Quote only the lines that start at the line with "padding-left: none ->" and run to the end of the entries; omit the pictures.

** Opening INPUT block **

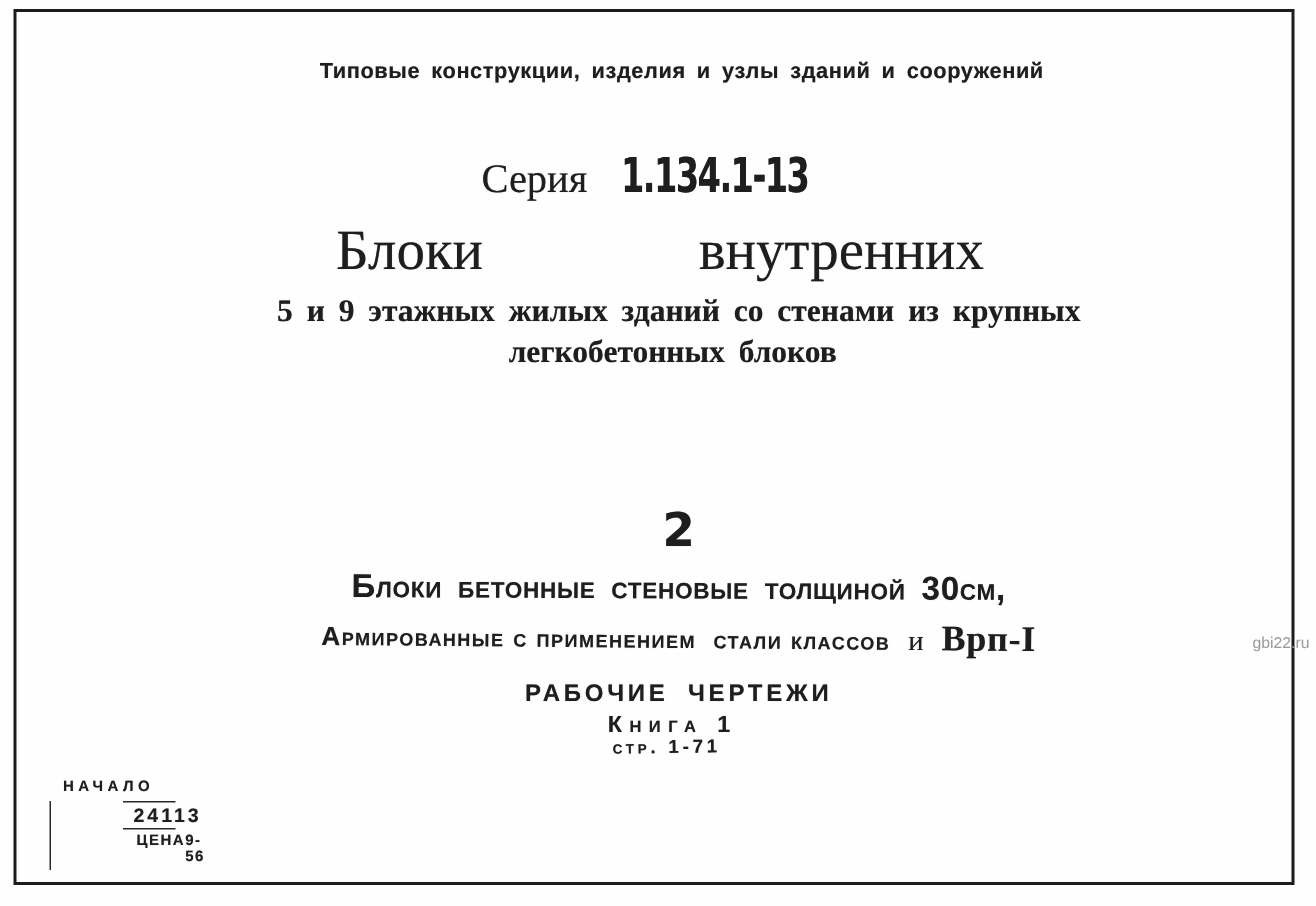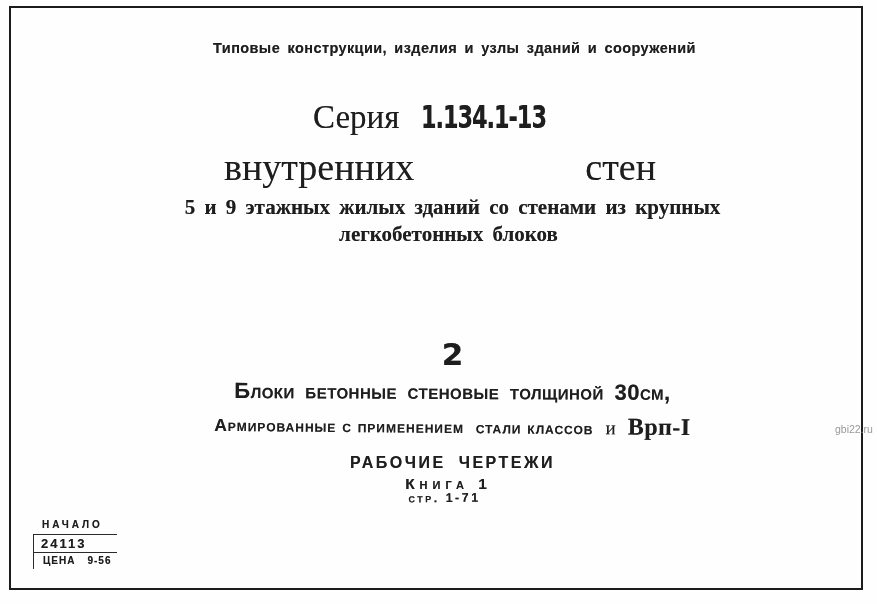"Серия" .series-label { font-size: 33px -> 27px }
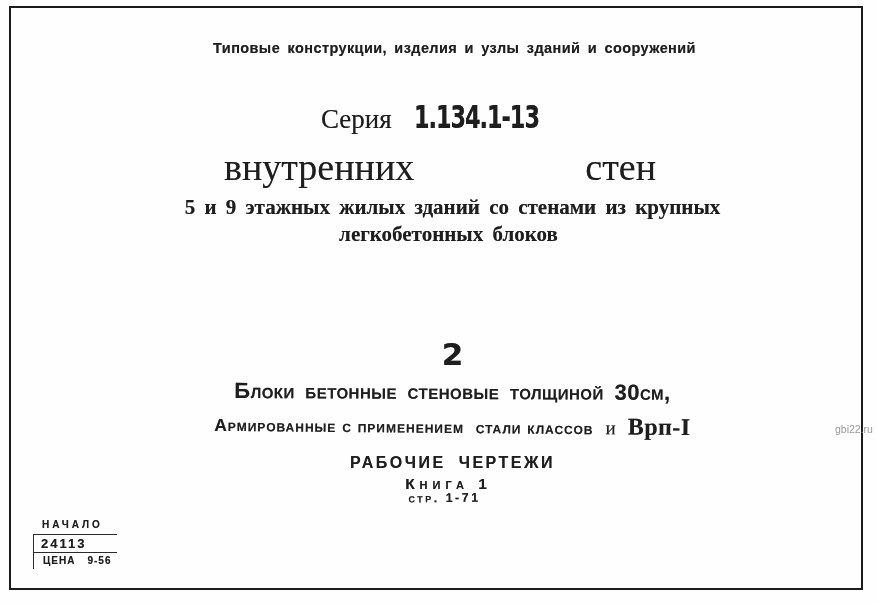"Блоки" span.title-word { html: none -> <span>Блоки</span> }
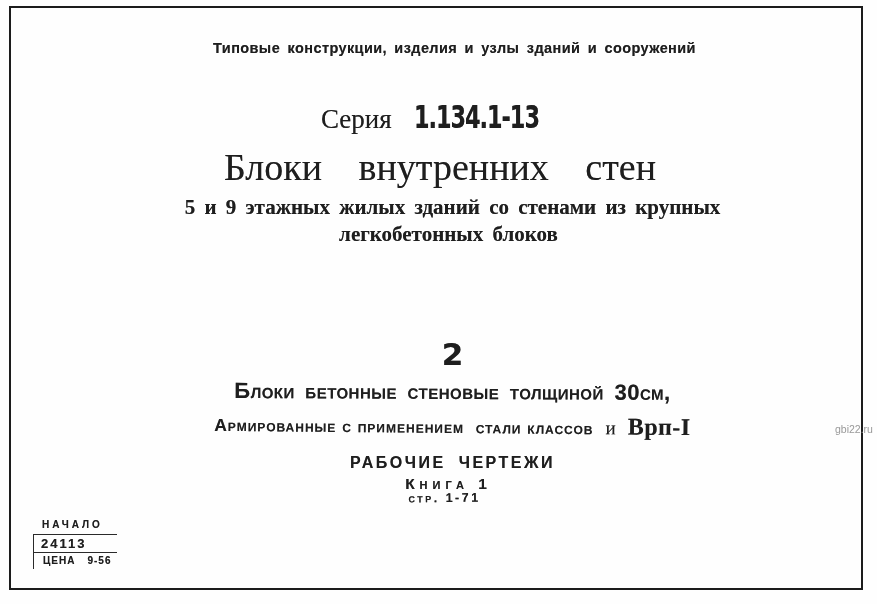"стен" span.title-word { html: <span>стен</span> -> none }
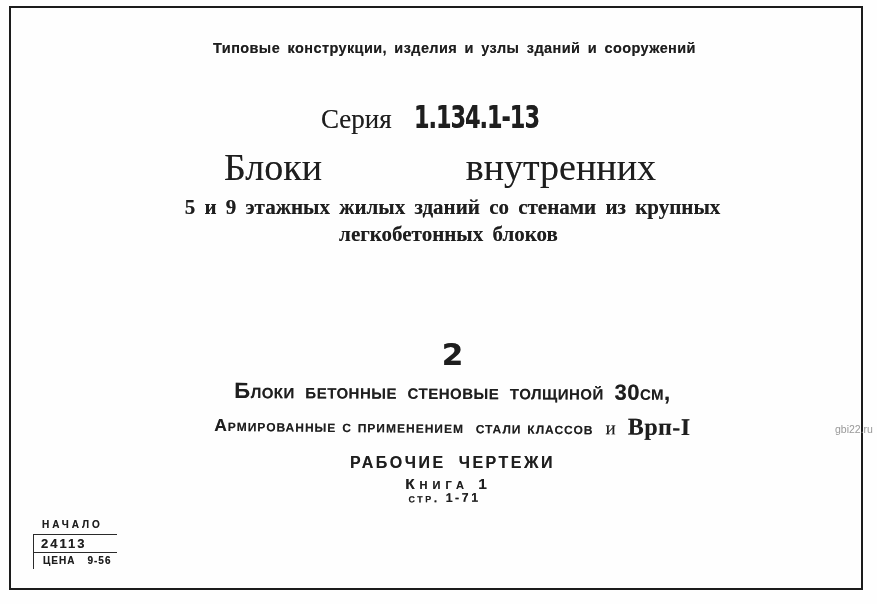"24113" .stamp-box { padding-left: none -> 48px }
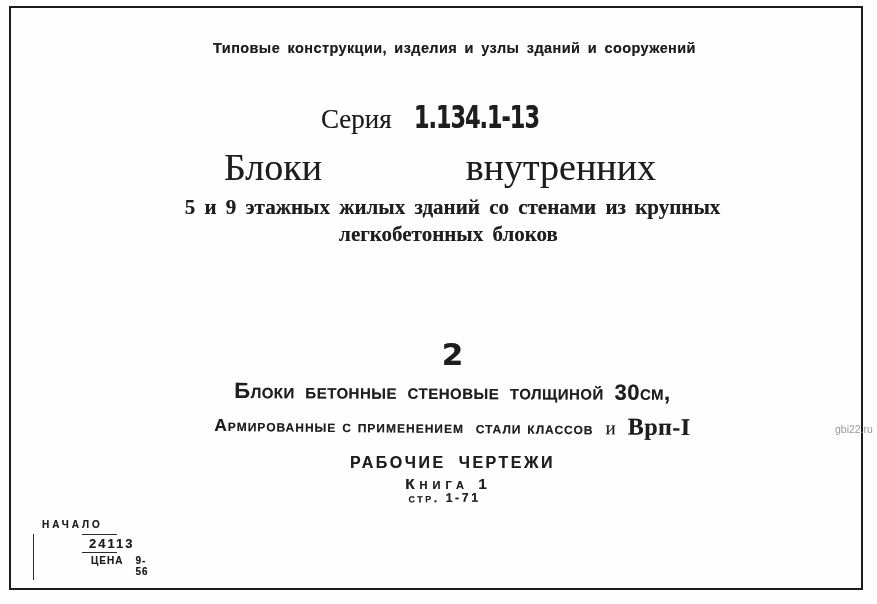"ЦЕНА" .stamp-price { gap: 12px -> none }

** Closing INPUT block **

> WRITTEN RESPONSE
"24113" .stamp-box { padding-left: none -> 48px }
"ЦЕНА" .stamp-price { gap: 12px -> none }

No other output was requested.